You’ve come to Jesus, who presents us with a new covenant, a fresh charter from God. He is the Mediator of this covenant. The murder of Jesus, unlike Abel’s—a homicide that cried out for vengeance—became a proclamation of grace. —Hebrews 12:24, The Message
I once got into a dustup with a boss. By once, I mean that I am thinking of a particular instance, not that I have been wise enough in my life to have argued with a boss only once.
Anyway, this disagreement began small, as such things usually do, and grew very large. We were each convinced of our own righteousness, and the feud was interfering with our work, our relationship and our organization. Our attempts to resolve the issues face to face failed. Ultimately, we went before a higher authority, a board of mediation. They heard us out, discussed the issues, and made a judgment that allowed everyone to get back to work. No bloodshed.
There was no mediator standing between Cain and Abel.
Abel was the second son of Adam and Eve. Cain, his brother, was their firstborn. The fourth chapter of Genesis tells us that Cain became jealous when his younger brother seemed to find favor with God. When his jealousy turned to rage, Cain murdered Abel.
Thus, the first family of creation not only introduced the world to disobedience, but also to the willful taking of human life. For the first time, the blood of an innocent man had been spilt on the earth by another.
God himself sentenced Cain: he was banished from his land, banished from his family, and banished from the very presence of God.
Whether you read this story as history or allegory, the question it raises is the same: If we, too, have broken God’s laws and offended God’s sense of justice, can we expect to fare any better than Cain, the very first child of the earth? Is there any good reason to believe that we might find leniency where Cain did not?
No? Then I have another question: Is there anyone who has the moral standing to mediate between God and me?

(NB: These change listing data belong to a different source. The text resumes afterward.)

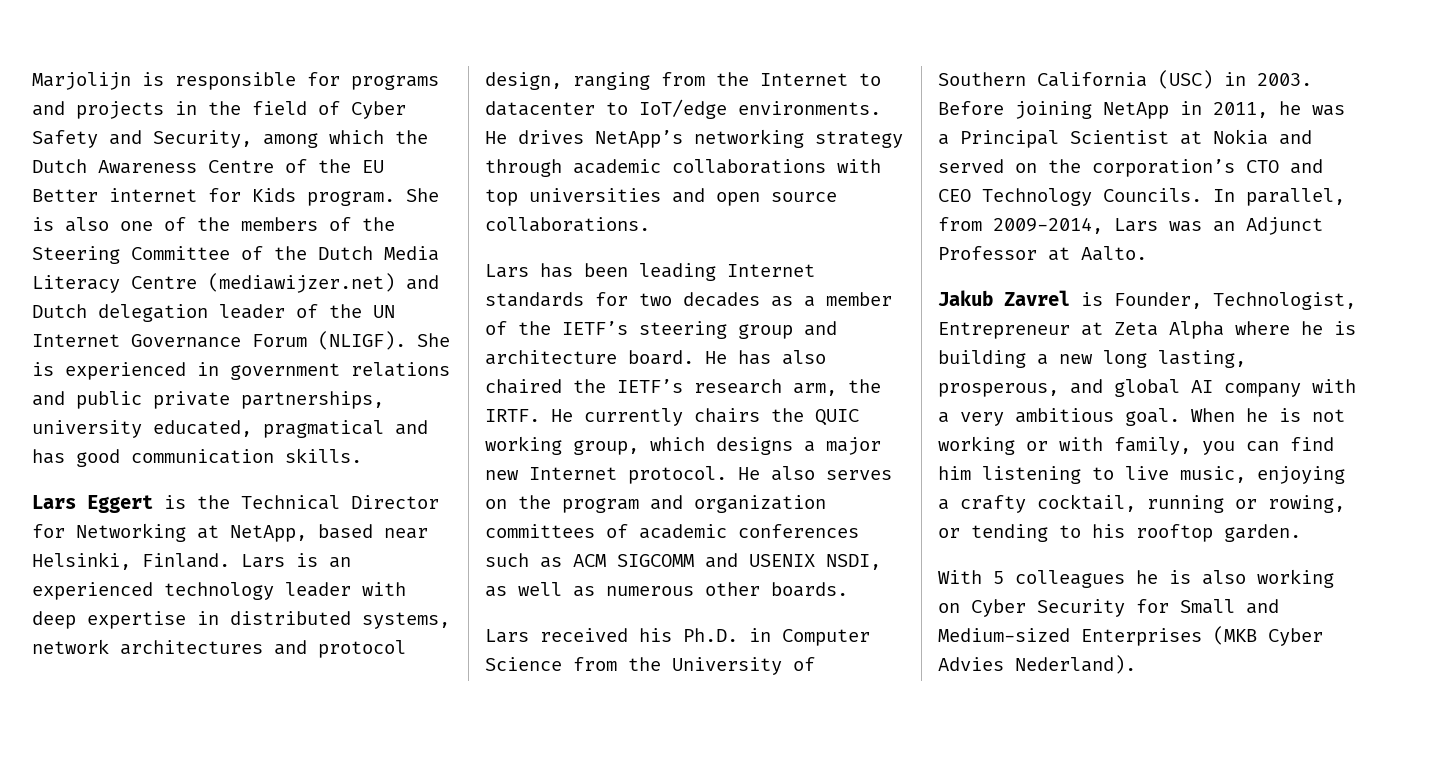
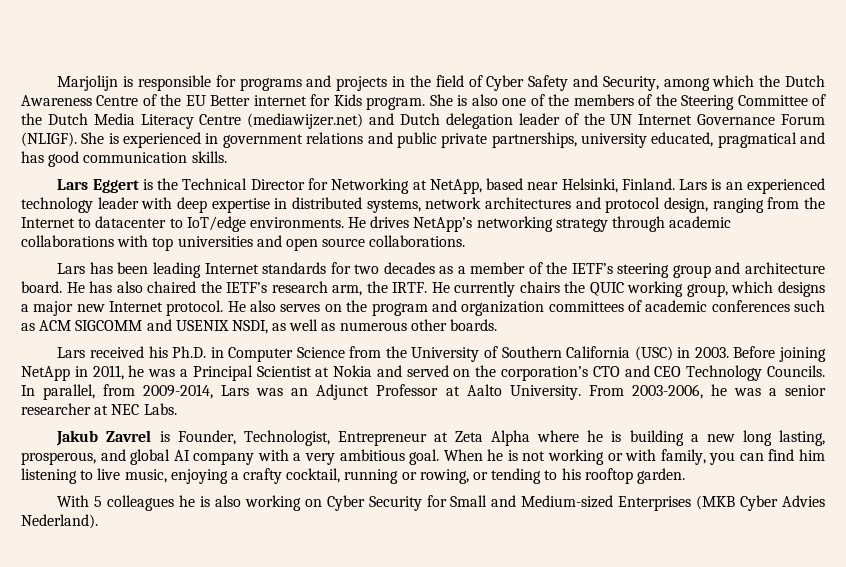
[1081,246,1147,261] Aalto. -> [466,384,826,400] [21,403,177,415] Aalto University. From 2003-2006, he was a senior researcher at NEC Labs.

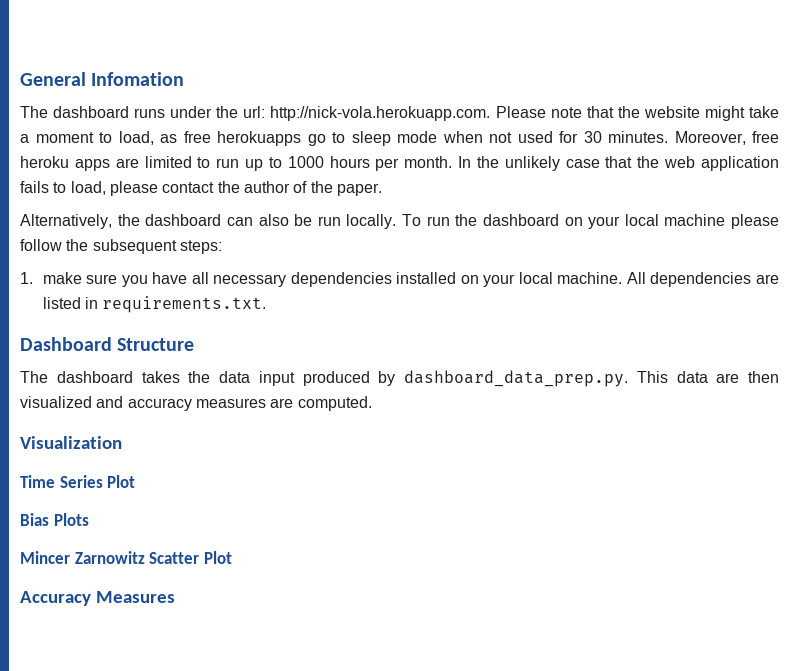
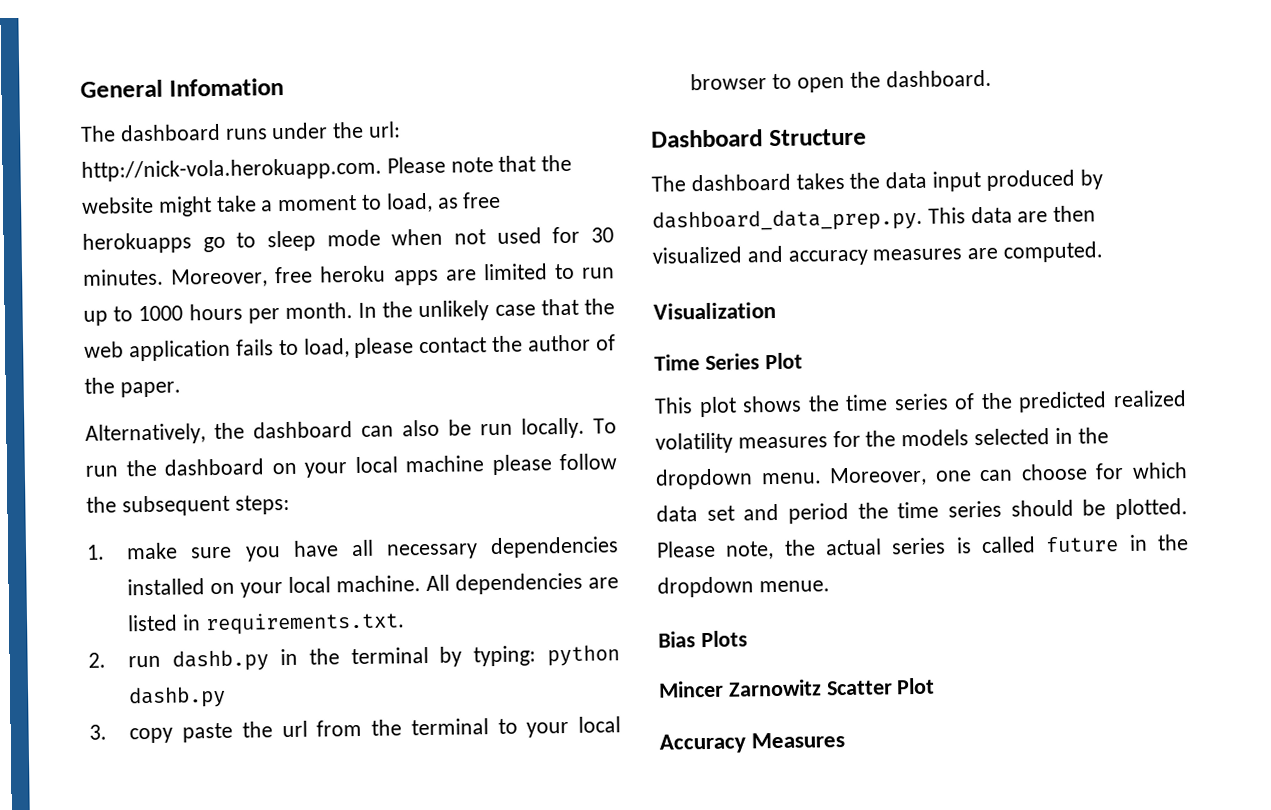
(267, 304) none -> [88,644,620,672] [128,685,227,709] [89,716,621,744] [690,69,992,93] // 2. run dashb.py in the terminal by typing: python dashb.py // 3. copy paste the url from the terminal to your local browser to open the dashboard.
(136, 481) none -> [654,390,1187,418] [655,427,1109,454] [655,462,1188,490] [656,498,1188,524] [656,534,1189,560] [657,576,830,598] // This plot shows the time series of the predicted realized volatility measures for the models selected in the dropdown menu. Moreover, one can choose for which data set and period the time series should be plotted. Please note, the actual series is called future in the dropdown menue.

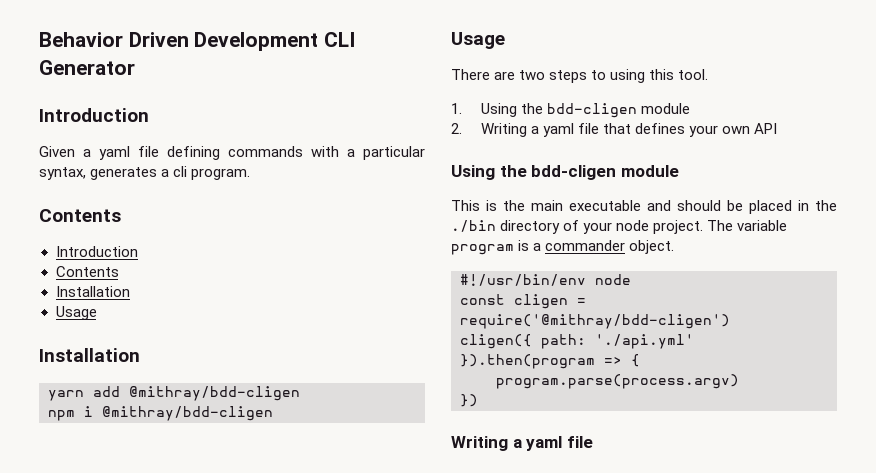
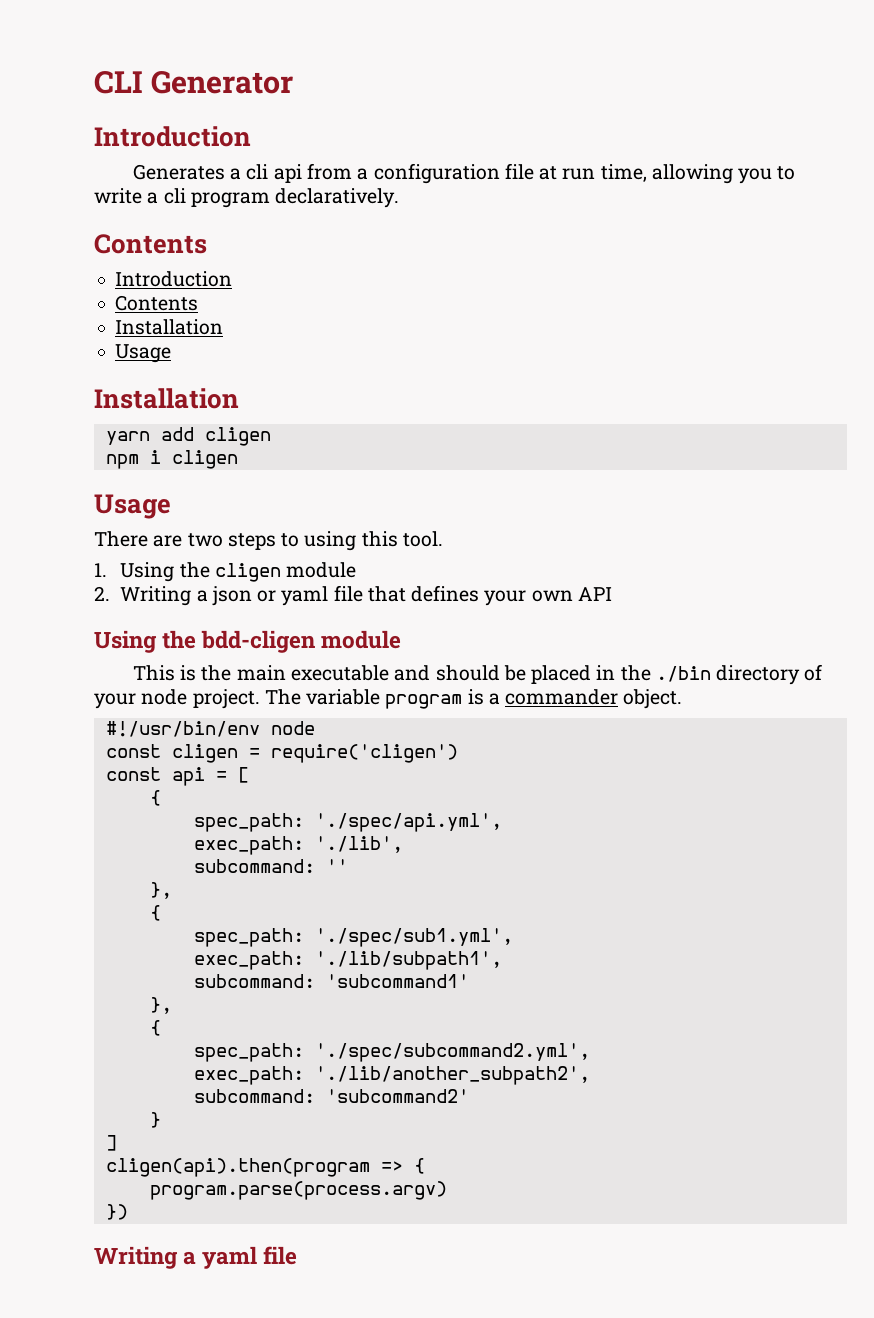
[39,32,319,51] Behavior Driven Development -> (94, 82) none
[39,146,425,160] [39,166,251,180] Given a yaml file defining commands with a particular syntax, generates a cli program. -> [132,163,796,184] [94,188,400,208] Generates a cli api from a configuration file at run time, allowing you to write a cli program declaratively.
[129,386,300,401] @mithray/bdd-cligen -> [204,427,271,446] cligen
[102,406,273,421] @mithray/bdd-cligen -> [171,450,238,469] cligen
[546,103,637,118] bdd-cligen -> [214,563,281,582] cligen
(539, 130) none -> [211,586,277,606] json or
[460,314,730,329] [460,334,694,349] [460,354,595,369] require('@mithray/bdd-cligen') // cligen({ path: './api.yml' }).then(program -> [270,744,458,763] [105,767,249,786] [149,790,161,806] [193,813,502,832] [193,836,403,855] [193,859,348,873] [149,882,172,899] [149,905,161,921] [193,928,513,947] [193,951,502,970] [193,974,469,988] [149,997,172,1014] [149,1020,161,1036] [193,1043,590,1062] [193,1066,590,1085] [193,1089,469,1103] [149,1112,161,1128] [105,1135,117,1151] [105,1158,370,1177] require('cligen') // const api = [ // { // spec_path: './spec/api.yml', // exec_path: './lib', // subcommand: '' // }, // { // spec_path: './spec/sub1.yml', // exec_path: './lib/subpath1', // subcommand: 'subcommand1' // }, // { // spec_path: './spec/subcommand2.yml', // exec_path: './lib/another_subpath2', // subcommand: 'subcommand2' // } // ] // cligen(api).then(program

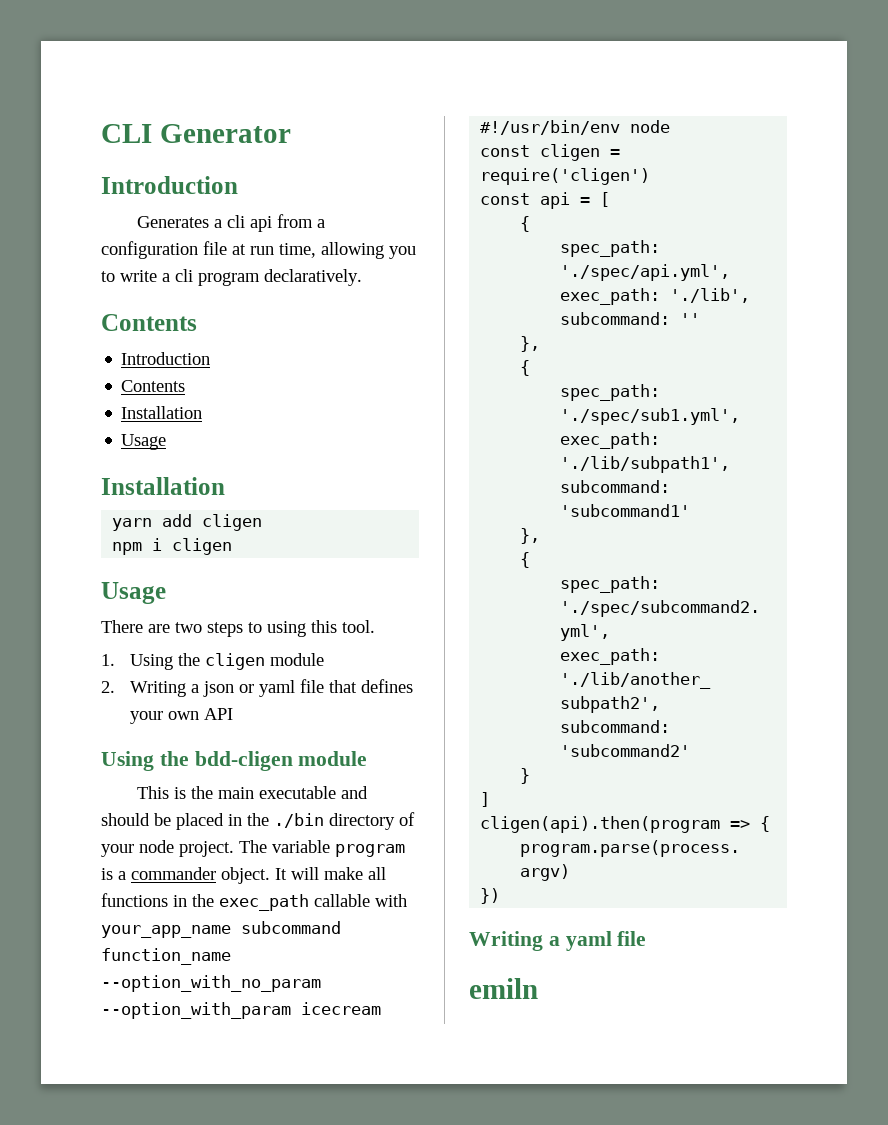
(683, 699) none -> [275,867,386,880] [101,893,407,911] [101,921,341,938] [101,948,231,965] [101,975,321,992] [101,1002,381,1019] It will make all functions in the exec_path callable with your_app_name subcommand function_name --option_with_no_param --option_with_param icecream
(298, 1255) none -> [469,978,538,999] // emiln

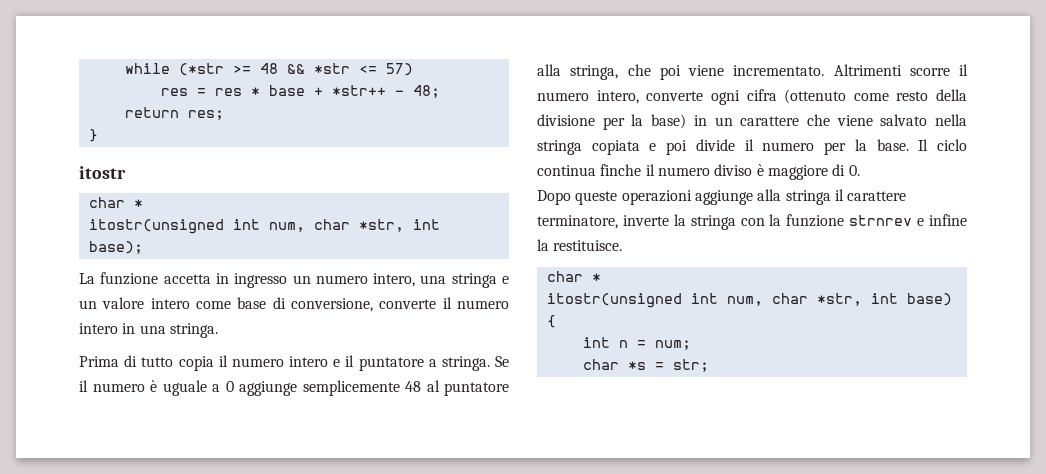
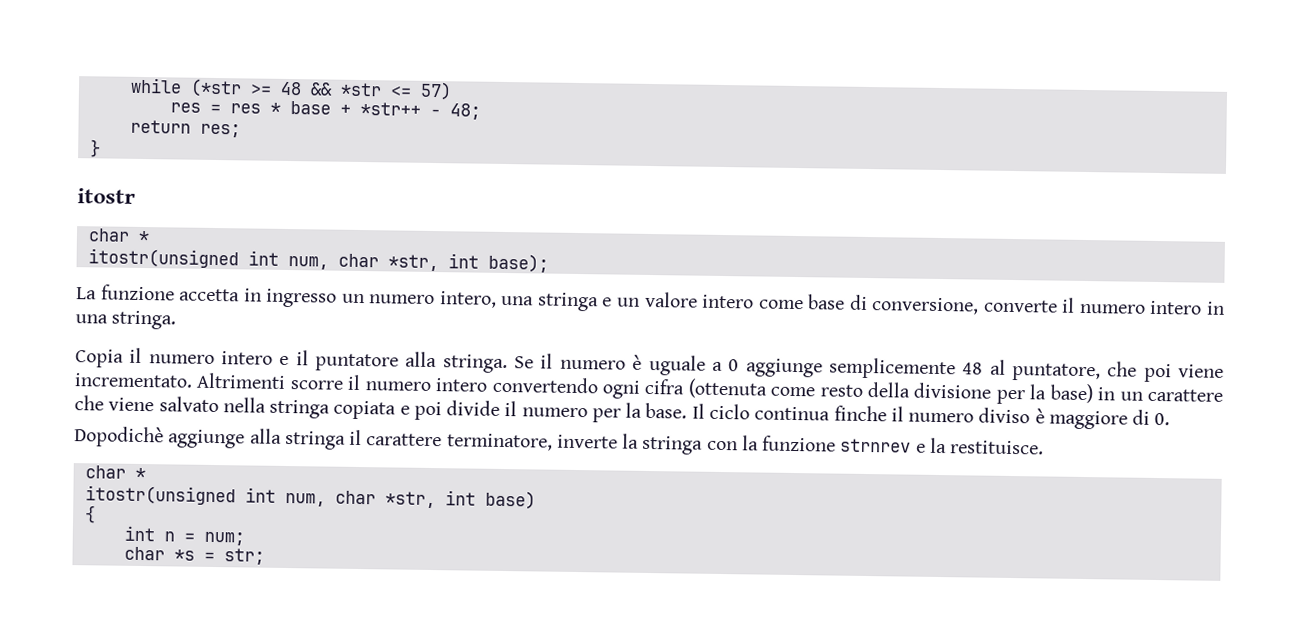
[79,355,214,371] Prima di tutto copia -> [75,349,124,368] Copia
[428,359,437,367] a -> [405,351,438,368] alla
[444,382,509,396] [537,64,619,80] puntatore alla stringa, -> [1011,362,1101,382] puntatore,
[596,90,704,104] intero, converte -> [435,376,599,394] intero convertendo
[784,89,847,104] (ottenuto -> [687,378,768,399] (ottenuta
[537,190,692,205] Dopo queste operazioni -> [74,426,164,448] Dopodichè
[929,214,967,226] infine -> (926, 448) none

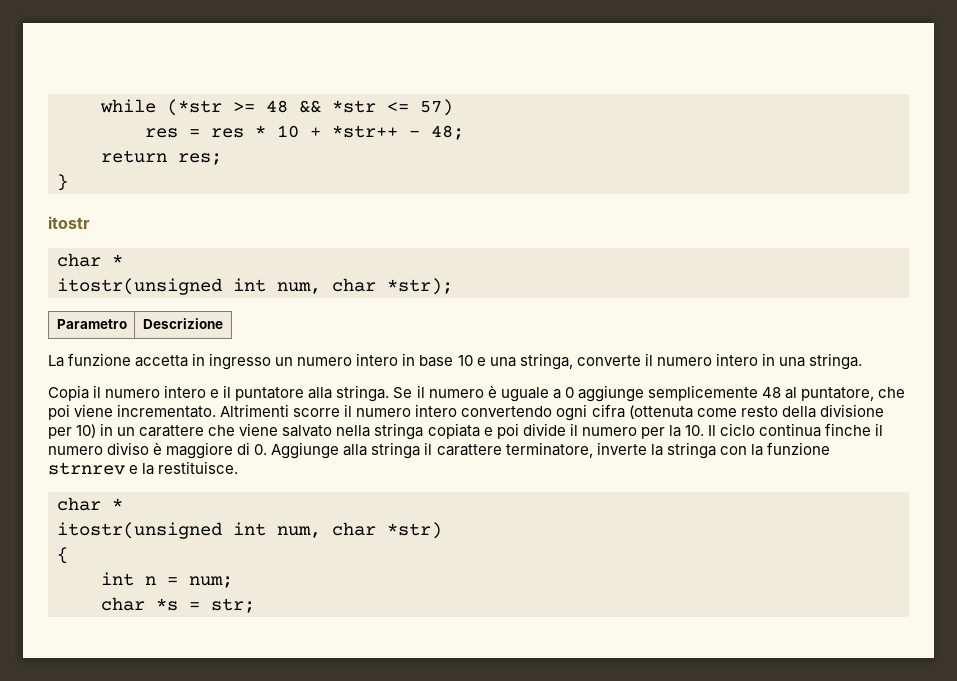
[289,101,331,115] base -> [277,125,299,138] 10
[387,253,549,273] *str, int base); -> [387,278,453,295] [56,319,127,329] [143,318,223,329] *str); // Parametro | Descrizione
[439,291,980,315] intero, una stringa e un valore intero come base di conversione, -> [356,353,573,370] intero in base 10 e una stringa,
[1029,383,1094,404] la base) -> [76,424,97,438] 10)
[645,402,688,419] base. -> [684,425,704,436] 10.
[74,426,246,449] // Dopodichè aggiunge -> [271,442,340,459] Aggiunge
[384,490,536,510] *str, int base) -> [387,522,442,539] *str)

Hebrews 12 asserts that Jesus Christ is our Mediator. Jesus, the righteous, perfect Son of God places himself—his own body, his own life—between God and me. The innocent, spilt blood of Jesus has been accepted as the substitutionary payment for my sins. Jesus took my guilt, and in Jesus I have been granted a full and unconditional pardon by the Lord God.
That, in a nutshell, is Christianity. It could be a lot of pie-in-the-sky nonsense. Or, it could be that in Christ we have discovered a more generous and merciful God than we ever imagined. A God who, out of love for us, appointed his own Son to be our Mediator.